Aunque el gobierno de Batres diga que se avanzó en el combate a la desigualdad, la realidad indica que aumentó la población en pobreza extrema, pobreza alimentaria, la que carece de algún servicio fundamental o que adolece falta de varios servicios por penuria. FOTO: Especial (GCDMX)
Aunque el gobierno de Batres diga que se avanzó en el combate a la desigualdad, la realidad indica que aumentó la población en pobreza extrema, pobreza alimentaria, la que carece de algún servicio fundamental o que adolece falta de varios servicios por penuria. FOTO: Especial (GCDMX)

Mensaje Político

Alejandro Lelo de Larrea

Aunque el gobierno de Martí Batres en la Ciudad de México hasta toque fanfarrias porque con la “4T” supuestamente han avanzado en el combate a la desigualdad, la realidad indica lo contrario: aumentó la población en pobreza extrema, pobreza alimentaria, la que carece de algún servicio fundamental o que adolece falta de varios servicios por penuria.

Las cifras que dio Batres la semana pasada para festinar los “logros” de la “4T” son en realidad un truco, un engaño estadístico, pues presentó datos sobre la situación de la pobreza en la capital comparativos entre el año 2022 y el 2020, y no con el 2018, que es el periodo con el cual deben contrastar, para que comprenda cómo recibió la ciudad Claudia Sheinbaum el 5 de diciembre de 2018.

Comparar 2020 con 2022 es útil solo para fines mediáticos: presumir supuestas mejoras, pues el peor momento que ha habido en las últimas dos décadas fue ese año que se desató la pandemia, y por ello cualquier estadística es mejor, aunque a pesar de todo en la capital del país faltan todavía 11 mil empleos para recuperar lo de 2020, y 106 mil para las cifras de 2019.

Según Batres, a partir del informe 2022 del Consejo Nacional de Evaluación de la Política de Desarrollo Social (CONEVAL), y el Consejo de Evaluación del Desarrollo Social de la Ciudad de México (EVALÚA), en la CDMX “salieron de la pobreza 800 mil habitantes de la Ciudad de México”, entre 2020 y 2022, por eso es que de entrada la comparación es engañosa.

David Mendoza, asesor económico de la Coparmex Ciudad de México hace un análisis más profundo de este informe, el de la letra chiquita, que indica una realidad distinta: las pocas mejoras logradas ni siquiera son atribuibles a políticas públicas que ha desarrollado el gobierno capitalino, sino a pesar de ello. Los avances son en general por la inercia de la recuperación económica mundial y nacional o el aumento significativo del salario mínimo.

Pero también por el incremento de remesas de mexicanos en el extranjero, que recuerda Mendoza, comúnmente no generaba mayor impacto en la CDMX, pero ahora sí. En 2018 se recibieron 27 mil millones de pesos netos –ajustado ya el tipo de cambio–, mientras que en 2022 llegaron 73 mil 500 millones de pesos.

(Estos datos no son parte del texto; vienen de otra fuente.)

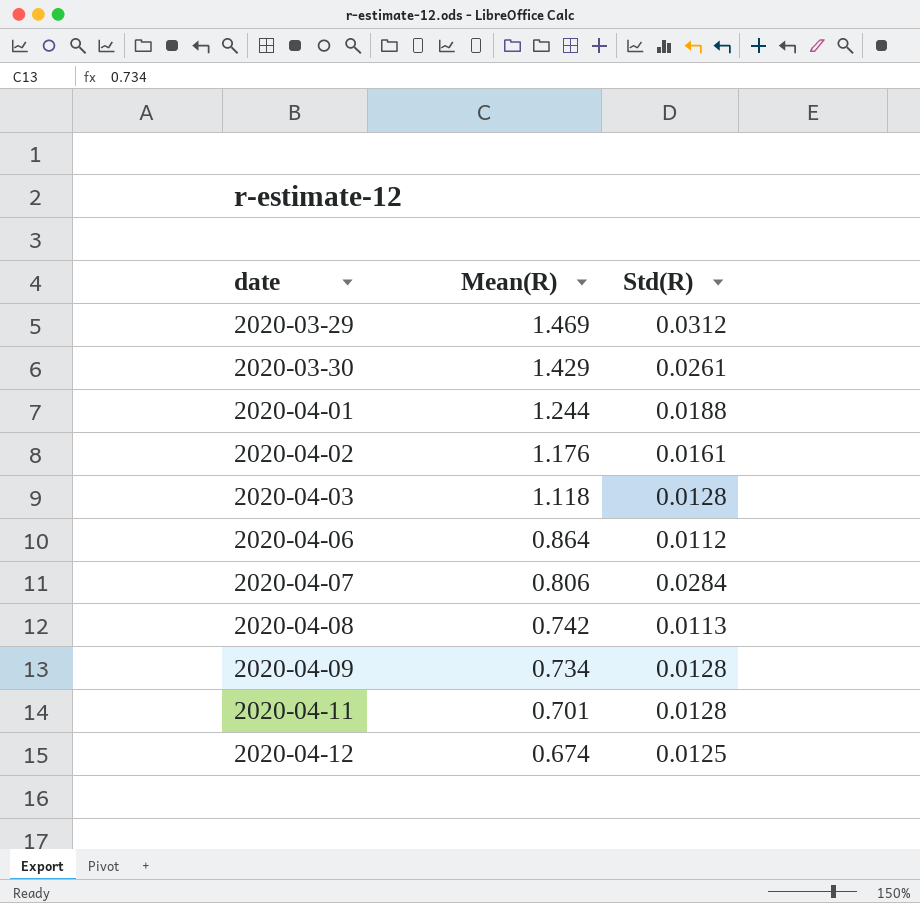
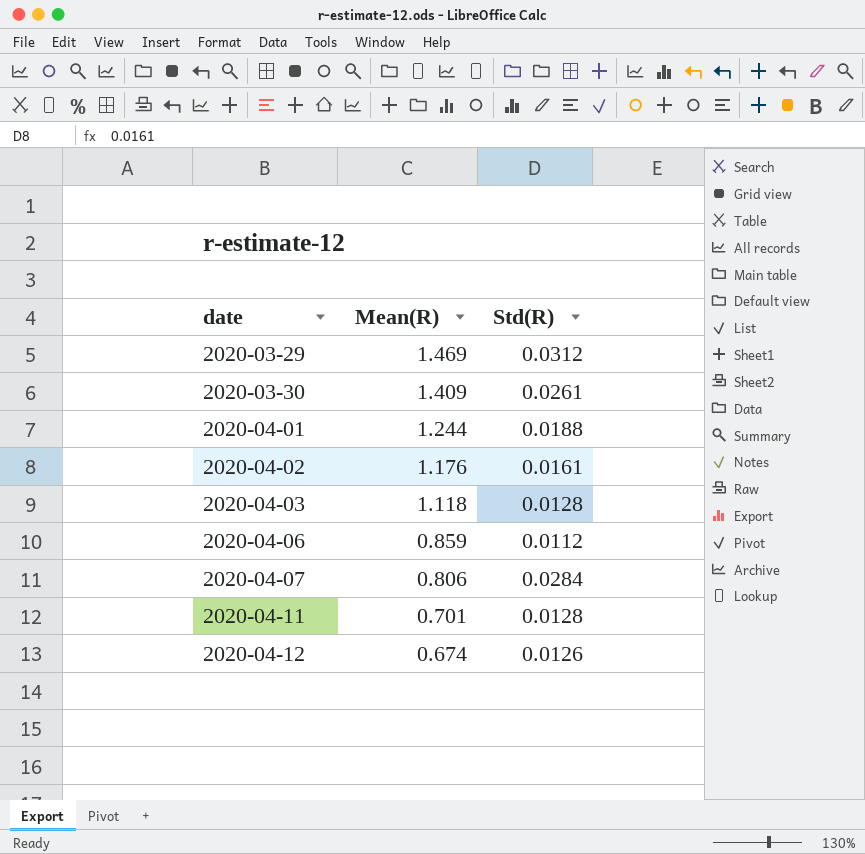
row 2020-04-08: 0.742 | 0.0113 -> none
row 2020-04-09: 0.734 | 0.0128 -> none
2020-03-30 | Mean(R): 1.429 -> 1.409
2020-04-06 | Mean(R): 0.864 -> 0.859
2020-04-12 | Std(R): 0.0125 -> 0.0126

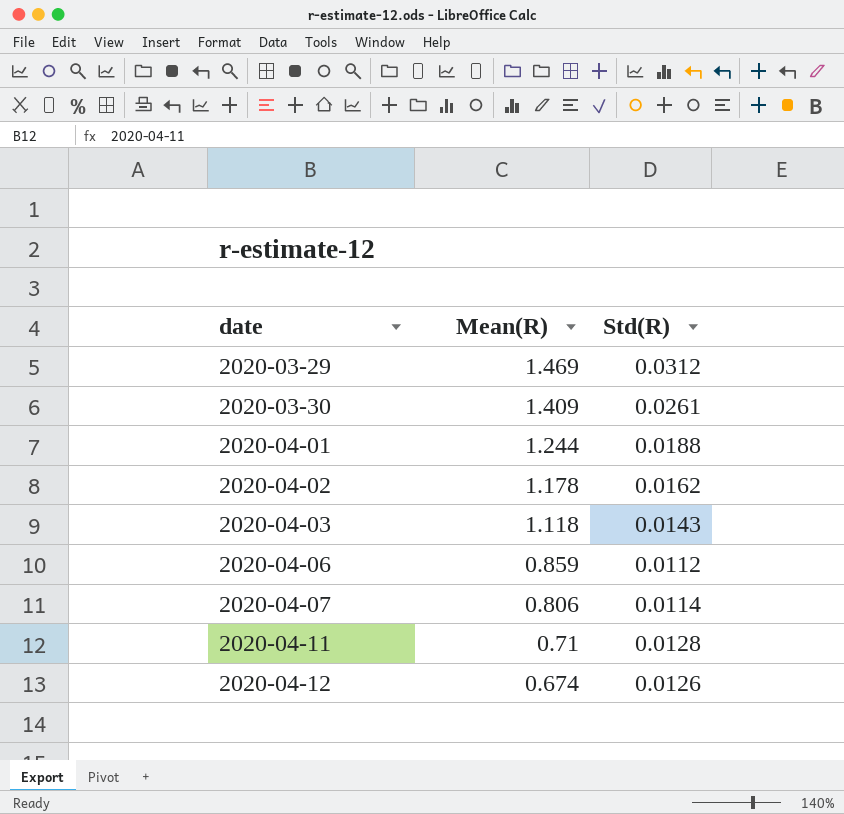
2020-04-02 | Mean(R): 1.176 -> 1.178
2020-04-02 | Std(R): 0.0161 -> 0.0162
2020-04-03 | Std(R): 0.0128 -> 0.0143
2020-04-07 | Std(R): 0.0284 -> 0.0114
2020-04-11 | Mean(R): 0.701 -> 0.71

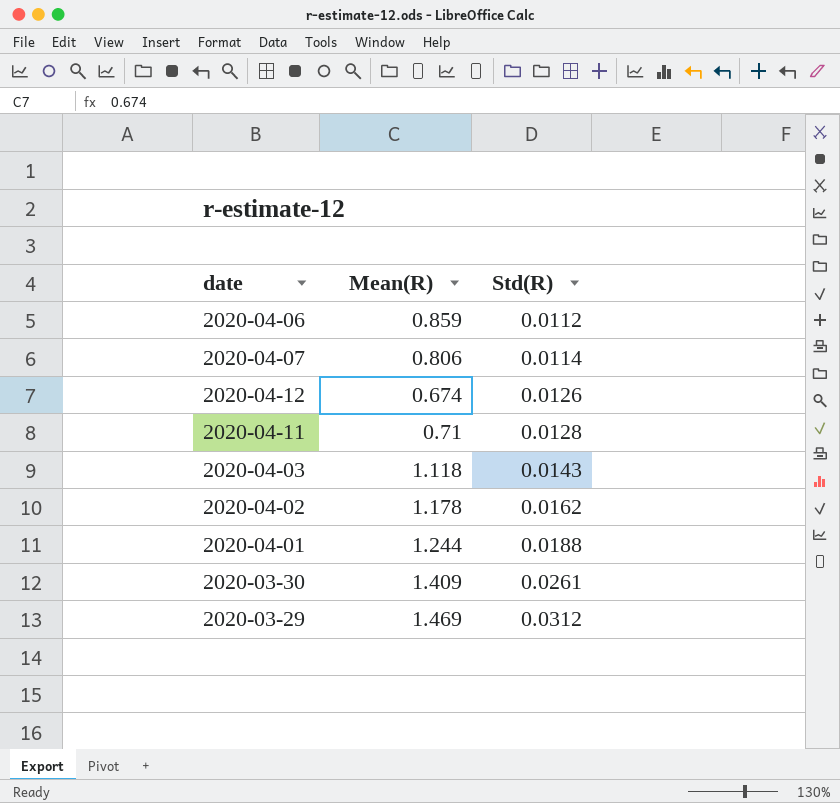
row order: date ascending -> Std(R) ascending

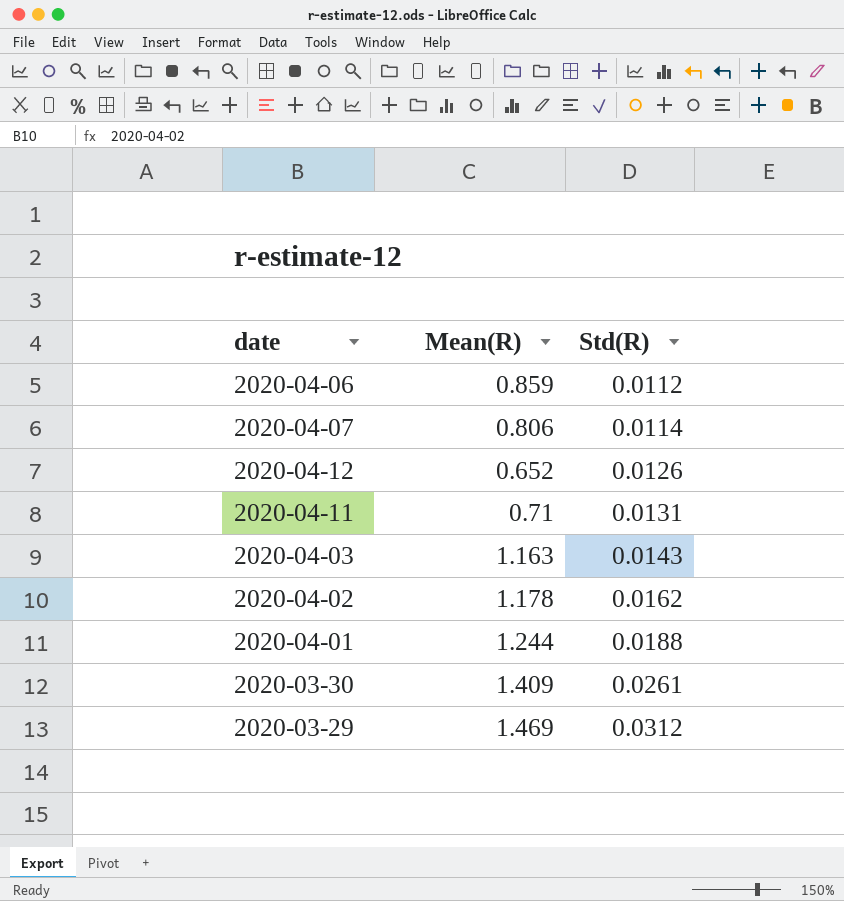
2020-04-12 | Mean(R): 0.674 -> 0.652
2020-04-11 | Std(R): 0.0128 -> 0.0131
2020-04-03 | Mean(R): 1.118 -> 1.163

Es decir, un incremento de 270%, lo que permitió que ascendiera el ingreso promedio de los capitalinos. Para relativizar la importancia de estos recursos, los programas sociales federales y del gobierno capitalino transfieren unos 50 mil millones de pesos anuales, de acuerdo con el propio Batres.

Hay más retrocesos en otros rubros en la capital del país si se compara 2018 con 2022. Los habitantes en pobreza extrema pasaron de 152 mil a 159 mil. Además, el porcentaje de las personas que tienen alguna carencia relacionada con la pobreza también creció: en el 2018, el 25% de los habitantes de la CDMX (2 millones 300 mil personas) padecían esta condición; hoy equivale al 27%, es decir 2 millones 488 mil personas, más de la cuarta parte de la población capitalina.

Otro rubro negativo es el porcentaje de personas con carencia de servicios muy básicos como energía eléctrica, agua potable, drenaje, gas. En el 2018 en esta condición se encontraba el 2.9% de los capitalinos; para el cierre de 2022 sumó el 3.4%.

Uno de los peores capítulos es que en la CDMX hay alrededor de 1 millón de personas con pobreza alimentaria, lo que equivale al 12% de sus habitantes, que pareciera evidente no reciben ningún programa social, pues de lo contrario no estarían en esta condición. Por eso es importante revisar los padrones de los programas sociales. La cobertura en servicios de salud y educación también anda muy mal. Pero esa es otra historia. Lo veremos.